= Pilgrim Centres in Wayanad =

Pilgrim centres in the Wyanad district of the Indian state of Kerala arrived in the 19th century.

== Centres ==
- Saint Mary Orthodox Cathedral is a declared "Pilgrim Centre of Saint Mary" and is the oldest church in Sultan Bathery, Wayanad. The church is part of the Malankara Orthodox Syrian Church and has the sacred relics of three saints as well as administrative control over the 48 parishes of the MOSC Church in Wayanad.
- Mor Baselious Jacobite Syrian Church, Cheeyambam, Pulpally on foot pilgrimage from churches in Malabar on the festival of St.Yeldho Mar Baselios. It is an all religion pilgrim center.
- Thirunelly Temple and Papanashini, Thirunelly, it is believed that the temple is more than 1,000 years old.
- Valliyoorkkavu Bhagavathi Temple is an important worship place.
- Lourde Matha Shrine, Pallikunnu Church was built by French priest Fr. Jefreno in 1908.
- St. George Forane Church Kallody, Wayanad is a Syro-Malabar Catholic Church.
- Varambetta Mosque Mananthavady is a Mosque about 300 years old.

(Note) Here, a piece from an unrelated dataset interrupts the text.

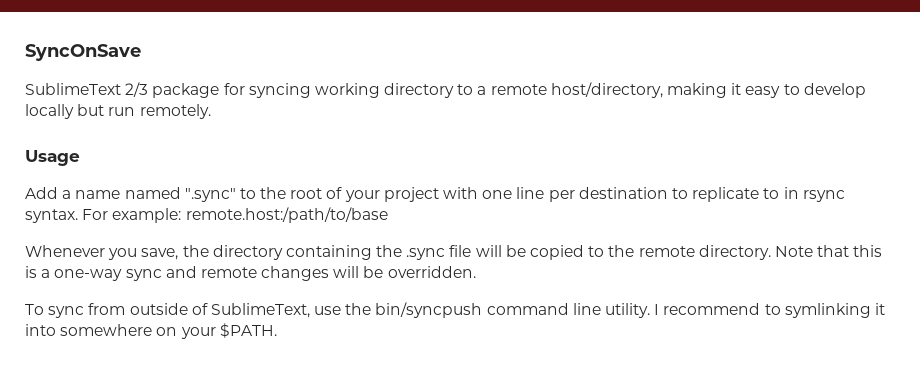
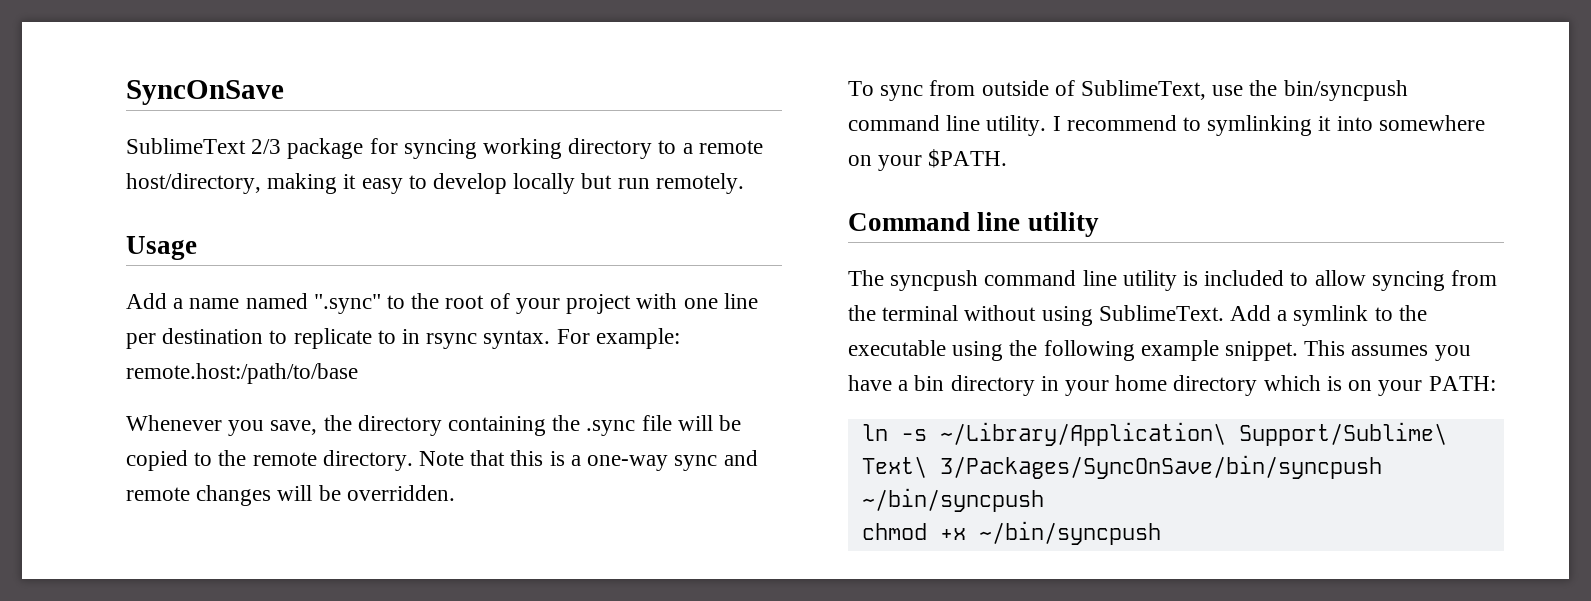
(277, 330) none -> [848,212,1099,237] [848,270,1498,291] [848,305,1427,326] [848,340,1471,361] [848,375,1496,396] [861,422,1447,446] [861,455,1382,479] [861,488,1044,512] [861,521,1161,545] // Command line utility // The syncpush command line utility is included to allow syncing from the terminal without using SublimeText. Add a symlink to the executable using the following example snippet. This assumes you have a bin directory in your home directory which is on your PATH: // ln -s ~/Library/Application\ Support/Sublime\ Text\ 3/Packages/SyncOnSave/bin/syncpush ~/bin/syncpush // chmod +x ~/bin/syncpush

- Malankarakunnu St. Thomas Church, It is the oldest Malankara Orthodox Syrian Church in Malabar region, part of Sultan Bathery Diocese.
- Seetha Devi Temple (also known as the Sree Seetha Devi Lava Kusa Temple) is one of the only Hindu temples to have installed deities of Lava and Kusha, children of Sree Rama and Seetha Devi.
- Anantnath Swami Temple is a Jain temple, dedicated to Lord Anantanatha, the 14th Tirthankara.
- Assumption Forane Church, Sulthan Bathery was built by French Missionaries in 1900.